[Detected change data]
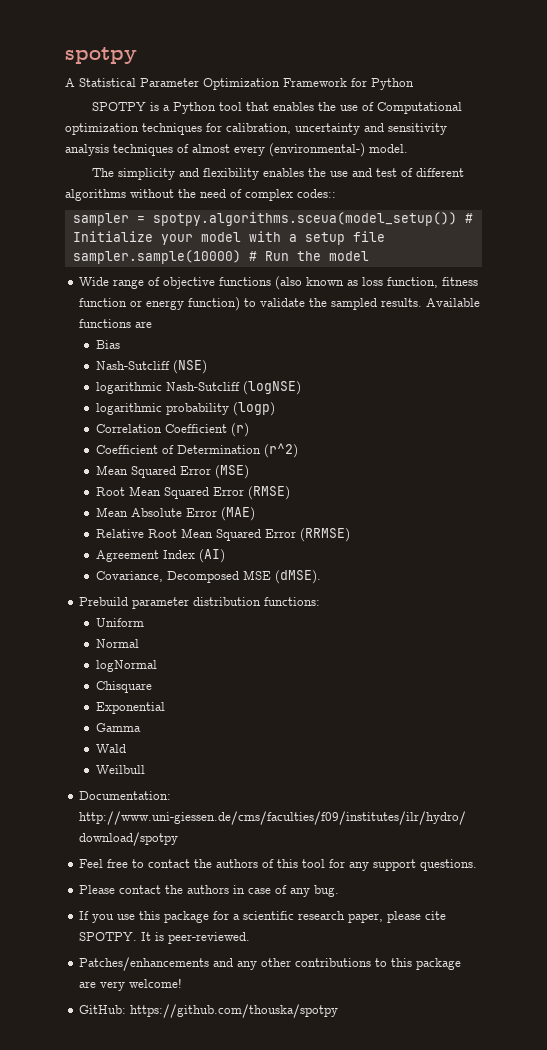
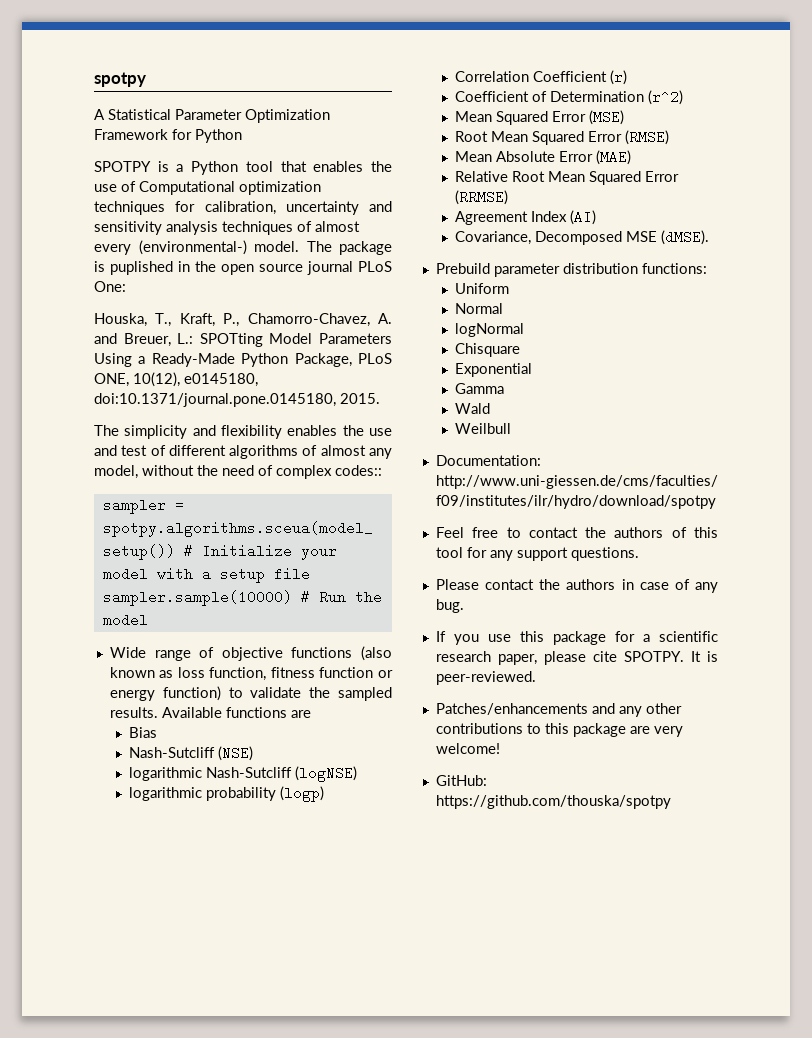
(408, 148) none -> [306,241,392,255] [94,261,392,275] [94,281,126,292] [94,313,392,327] [94,333,392,347] [94,353,392,367] [94,372,258,387] [94,393,380,407] The package is puplished in the open source journal PLoS One: // Houska, T., Kraft, P., Chamorro-Chavez, A. and Breuer, L.: SPOTting Model Parameters Using a Ready-Made Python Package, PLoS ONE, 10(12), e0145180, doi:10.1371/journal.pone.0145180, 2015.
(126, 195) none -> [302,445,392,459] [94,465,138,479] of almost any model,

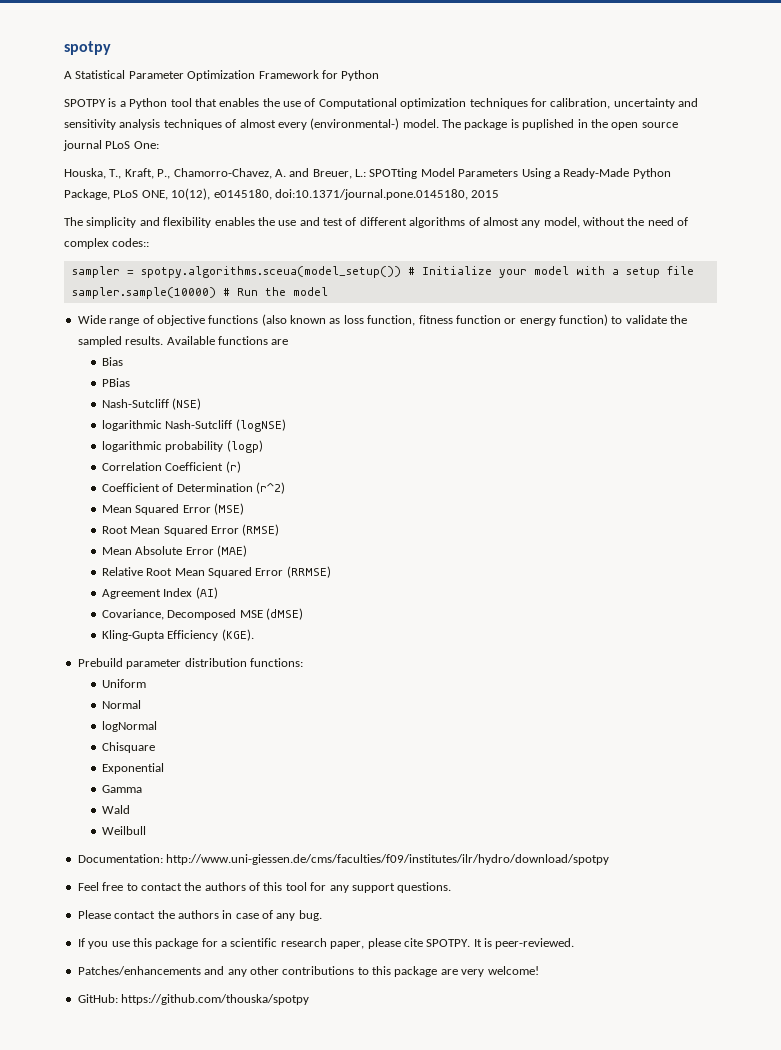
[340,393,380,404] 2015. -> [471,190,500,198] 2015
(157, 732) none -> [101,378,130,387] // PBias
[660,230,709,245] (dMSE). -> [265,608,303,620] [101,629,254,641] (dMSE) // Kling-Gupta Efficiency (KGE).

__Task to complete__
Respond with the exact lines running from the one that contains "[340,393,380,404] 2015. ->" through the last line of the data above, and no other lines.

__Result of the exercise__
[340,393,380,404] 2015. -> [471,190,500,198] 2015
(157, 732) none -> [101,378,130,387] // PBias
[660,230,709,245] (dMSE). -> [265,608,303,620] [101,629,254,641] (dMSE) // Kling-Gupta Efficiency (KGE).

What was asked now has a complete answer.